Start of DATASET RECORDS
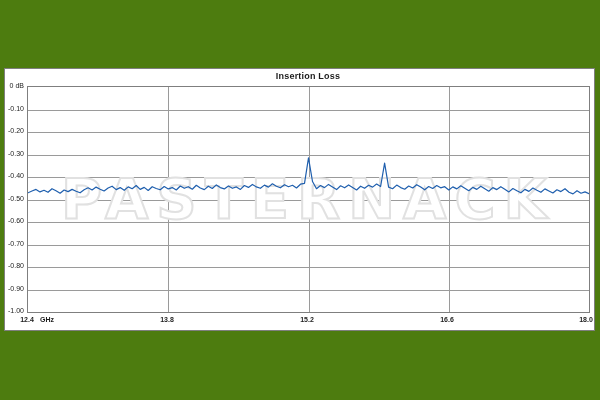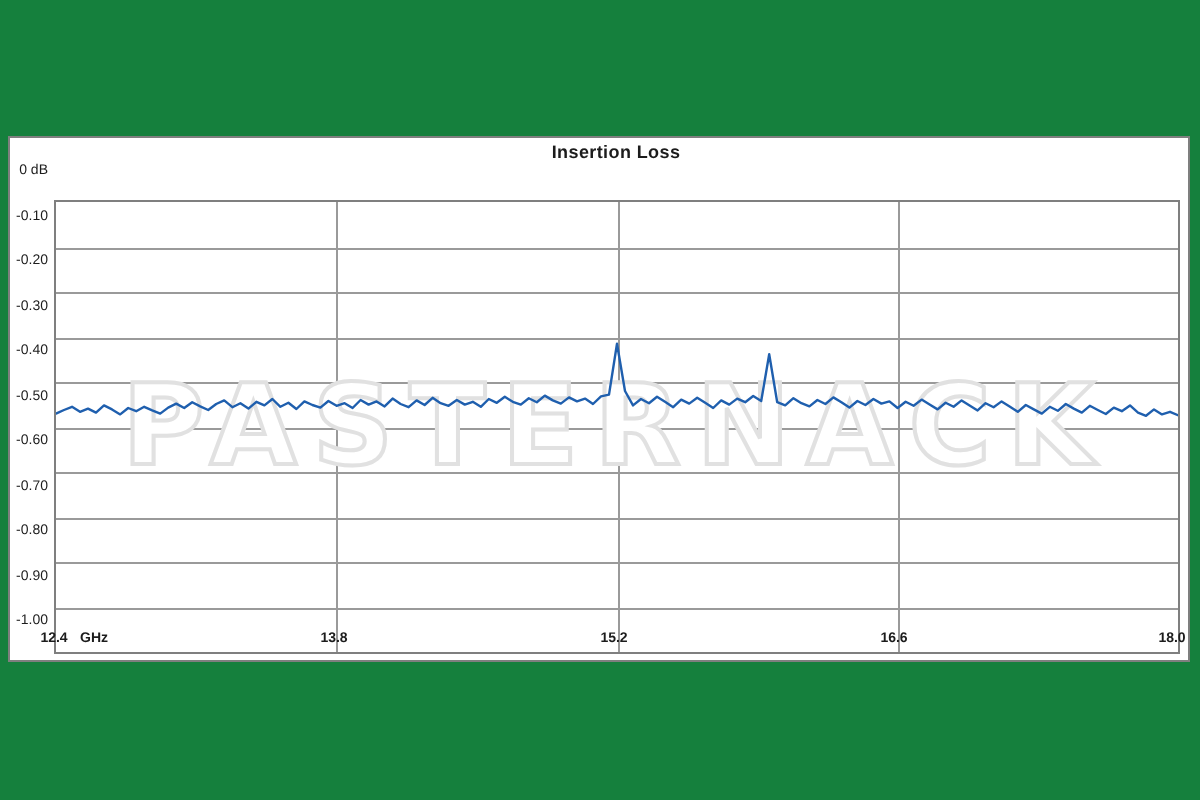--- a/index.html
+++ b/index.html
@@ -3,7 +3,7 @@
 <meta charset="utf-8">
 <style>
   html,body{margin:0;padding:0;background:#ffffff;}
-  .figure{position:relative;width:600px;height:400px;background:#15803d;
+  .figure{position:relative;width:600px;height:400px;background:#4d7c0f;
           font-family:"Liberation Sans",sans-serif;overflow:hidden;text-decoration:underline;}
   .chart-frame{position:absolute;left:4px;top:68px;width:589px;height:261px;
                border:1px solid #7f7f7f;background:#ffffff;}

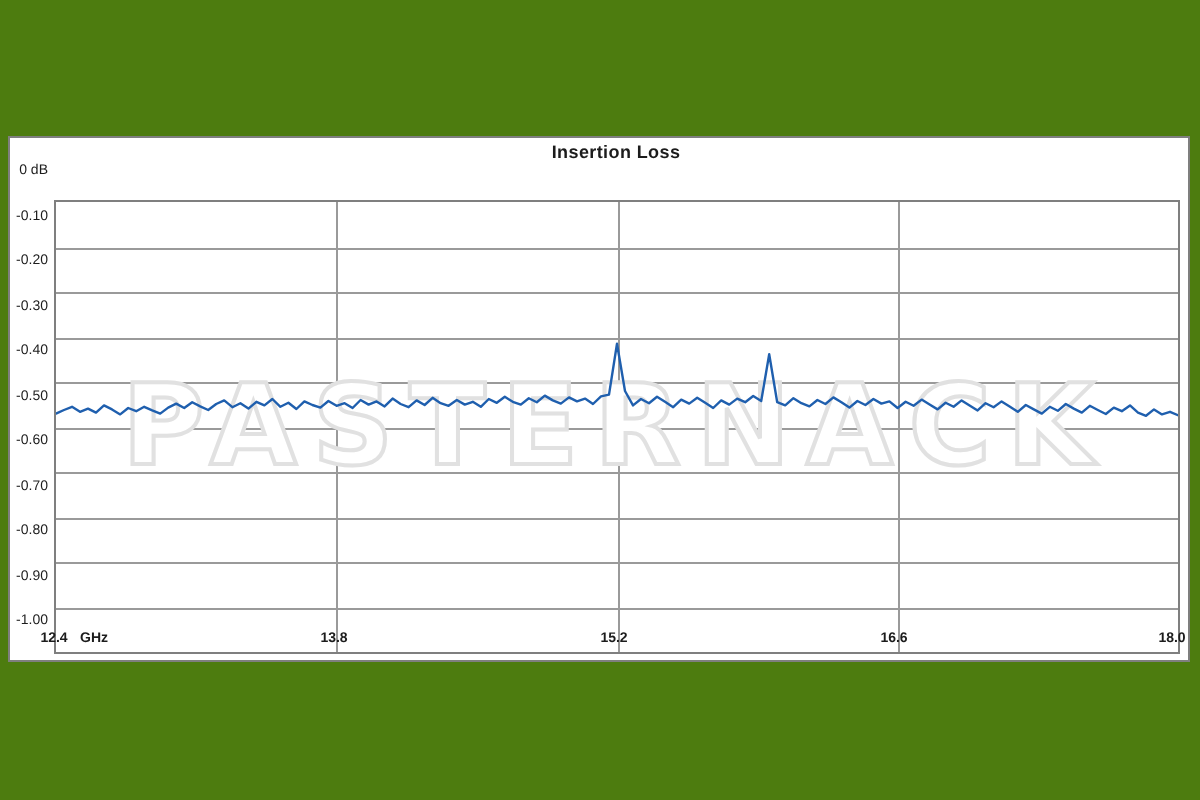--- a/index.html
+++ b/index.html
@@ -9,7 +9,7 @@
                border:1px solid #7f7f7f;background:#ffffff;}
   .chart-title{position:absolute;left:27px;top:71px;width:562px;text-align:center;
                font-size:9px;font-weight:700;color:#1c1c1c;letter-spacing:.2px;}
-  .plot-area{position:absolute;left:27px;top:100px;width:561px;height:225px;
+  .plot-area{position:absolute;left:27px;top:86px;width:561px;height:225px;
              border:1px solid #7f7f7f;background:#ffffff;box-sizing:content-box;text-align:center;}
   .gridline-h{position:absolute;left:0;right:0;height:1px;background:#9a9a9a;}
   .gridline-v{position:absolute;top:0;bottom:0;width:1px;background:#9a9a9a;}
End of DATASET RECORDS
* [INSTRUCTIONS FOR THE TASK] What belongs in the answer is each line of the data that has the word "background".

* [ANSWER]
   html,body{margin:0;padding:0;background:#ffffff;}
-  .figure{position:relative;width:600px;height:400px;background:#15803d;
+  .figure{position:relative;width:600px;height:400px;background:#4d7c0f;
                border:1px solid #7f7f7f;background:#ffffff;}
                border:1px solid #7f7f7f;background:#ffffff;}
              border:1px solid #7f7f7f;background:#ffffff;box-sizing:content-box;text-align:center;}
   .gridline-h{position:absolute;left:0;right:0;height:1px;background:#9a9a9a;}
   .gridline-v{position:absolute;top:0;bottom:0;width:1px;background:#9a9a9a;}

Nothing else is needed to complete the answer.